Return, word for word, only the lines of the data below that lie between the line with "[140,303,200,315] of course" and the line with "[309,408,364,419] consents ->", those two lines included.

# The input
***

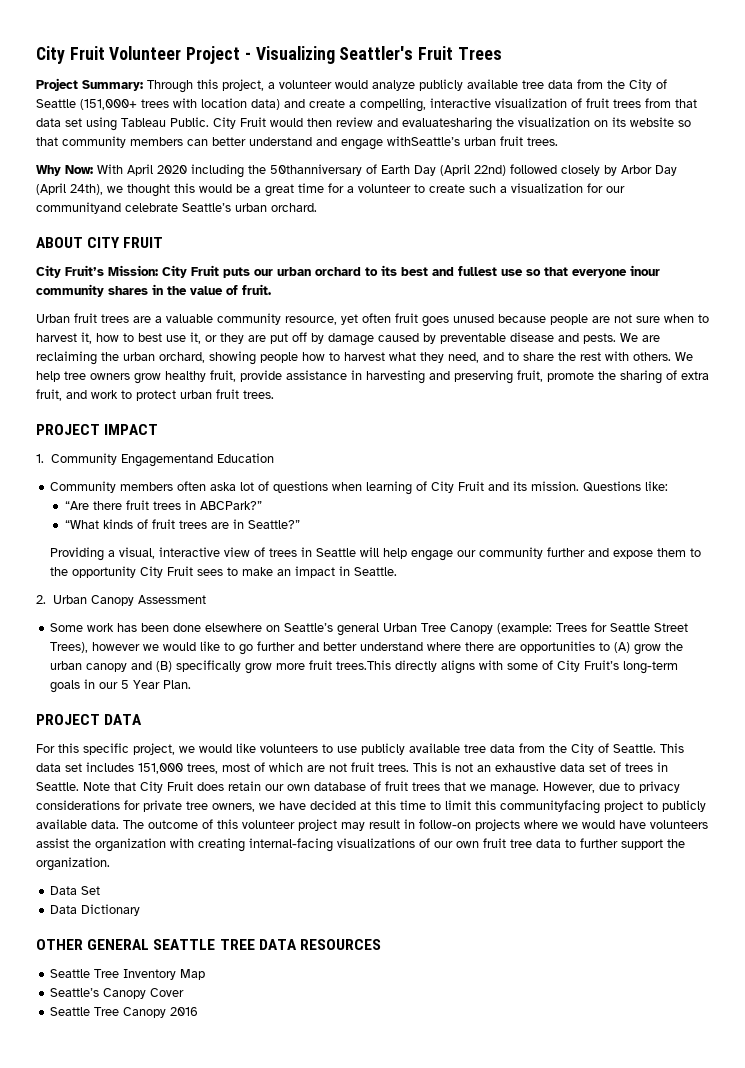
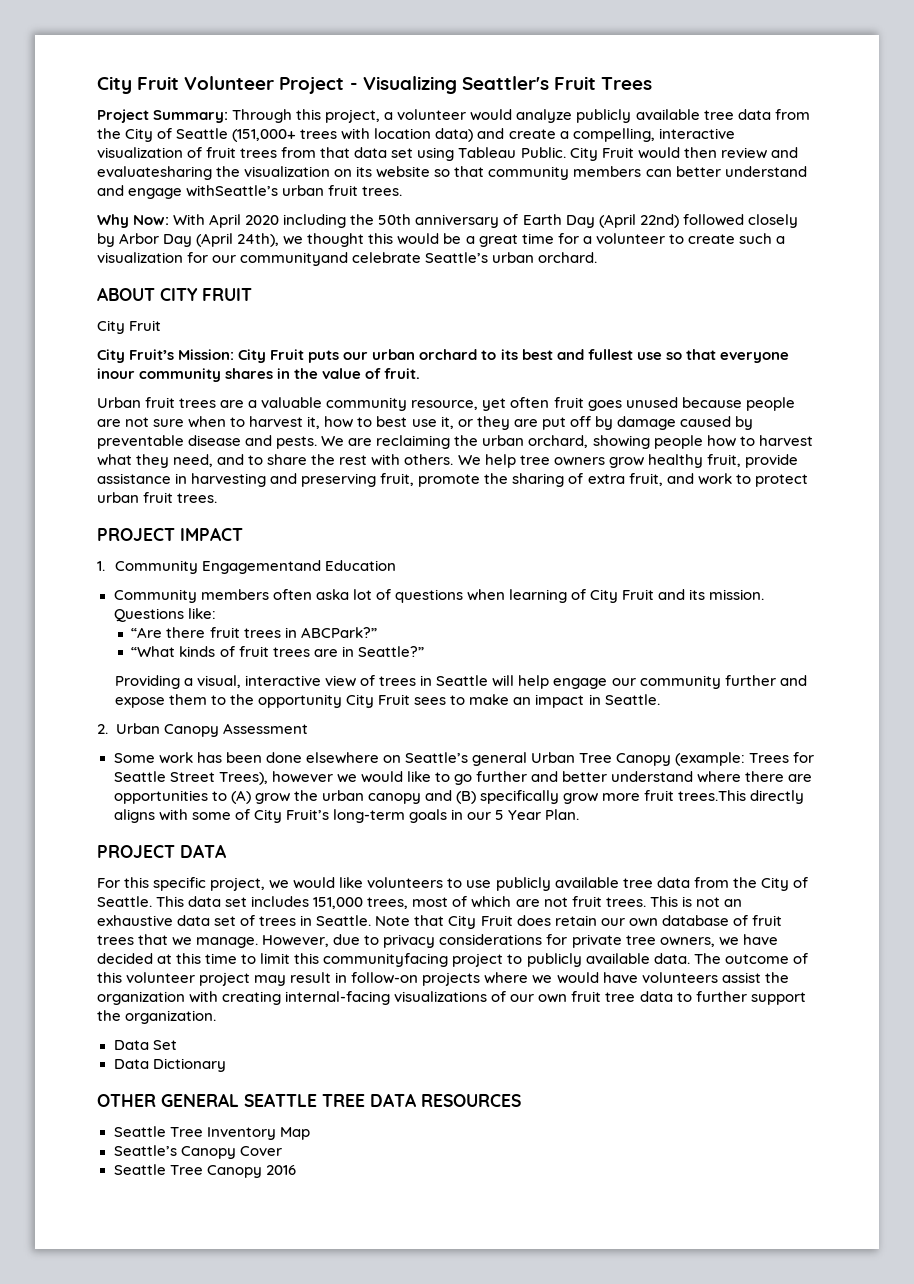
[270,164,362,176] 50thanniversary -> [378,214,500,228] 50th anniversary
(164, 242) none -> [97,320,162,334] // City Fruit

***

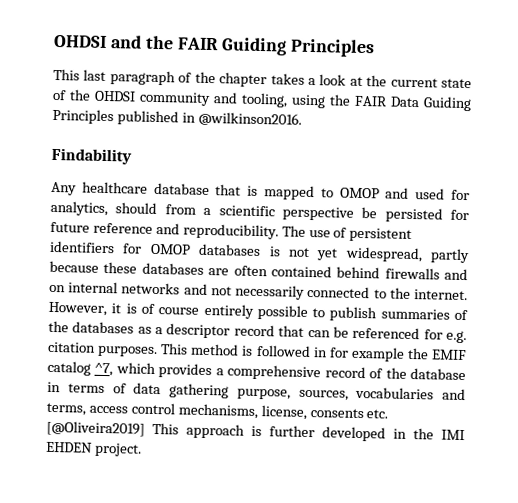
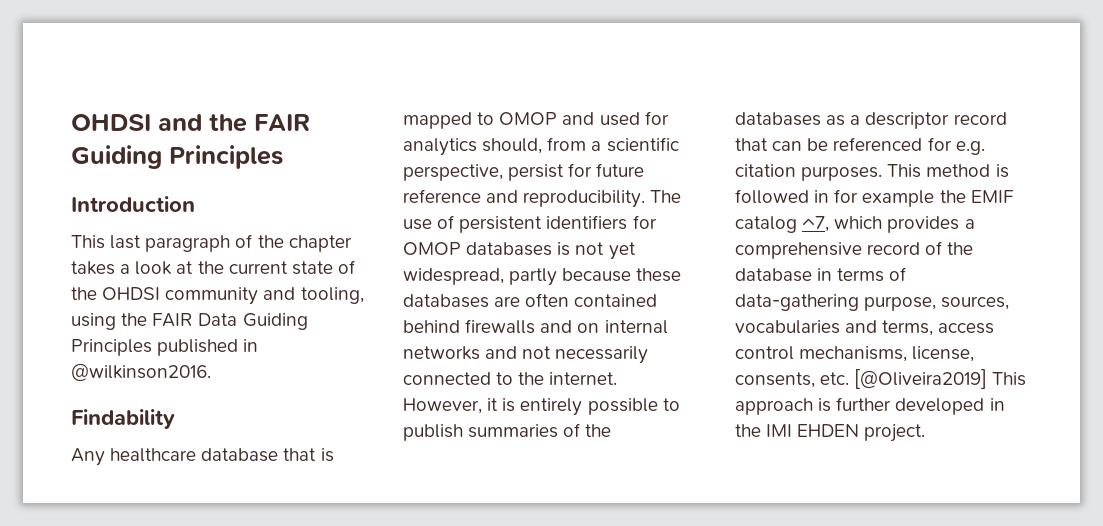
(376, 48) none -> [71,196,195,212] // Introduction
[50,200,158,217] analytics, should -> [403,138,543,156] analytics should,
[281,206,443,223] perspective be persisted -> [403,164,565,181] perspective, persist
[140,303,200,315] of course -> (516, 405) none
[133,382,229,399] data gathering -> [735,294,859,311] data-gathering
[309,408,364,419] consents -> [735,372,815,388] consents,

***

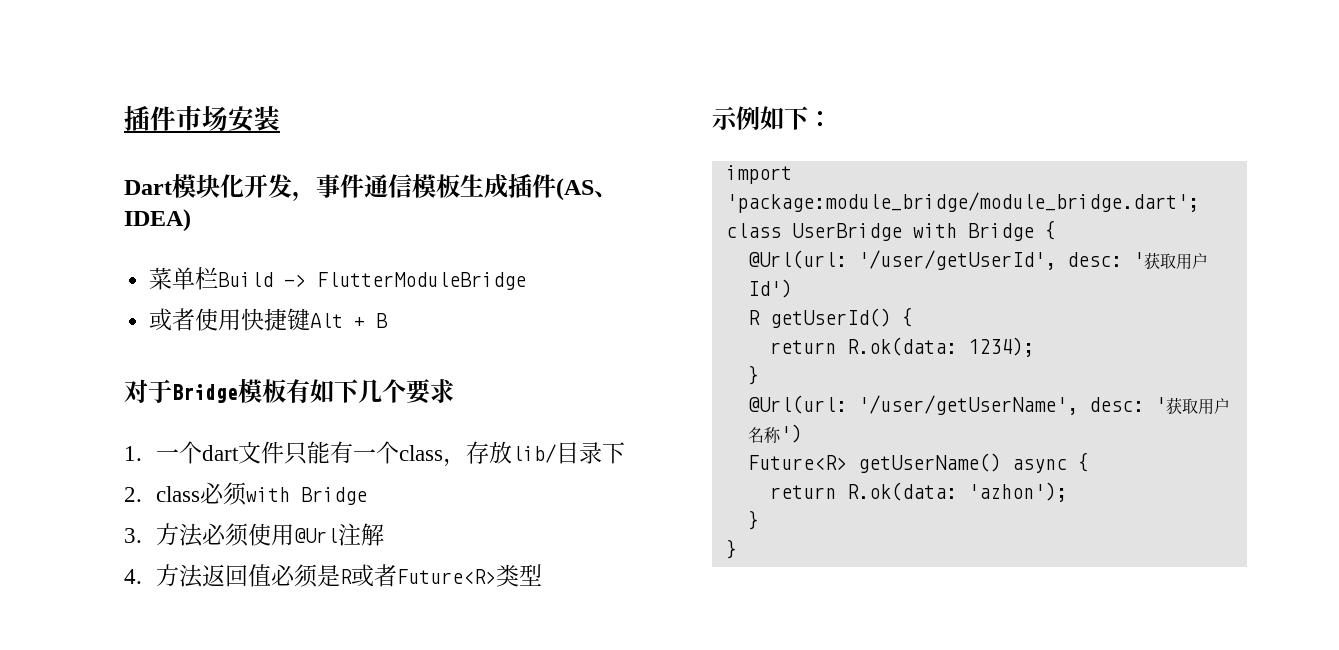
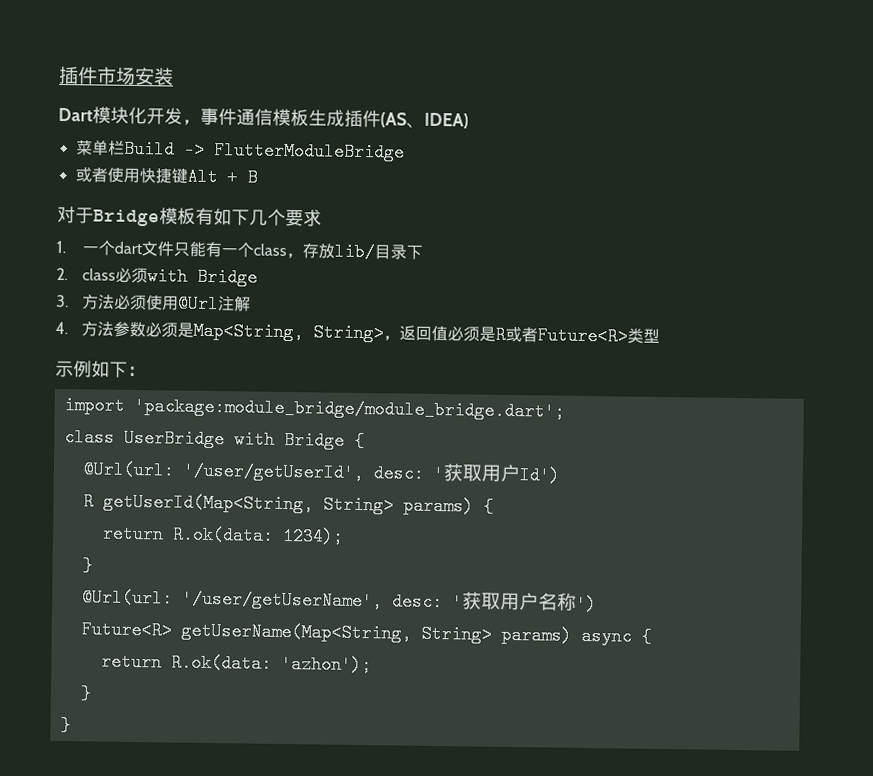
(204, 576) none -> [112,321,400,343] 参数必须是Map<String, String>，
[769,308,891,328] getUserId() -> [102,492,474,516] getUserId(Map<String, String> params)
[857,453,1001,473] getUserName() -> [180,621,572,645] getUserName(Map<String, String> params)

***

# Output of the exercise
[140,303,200,315] of course -> (516, 405) none
[133,382,229,399] data gathering -> [735,294,859,311] data-gathering
[309,408,364,419] consents -> [735,372,815,388] consents,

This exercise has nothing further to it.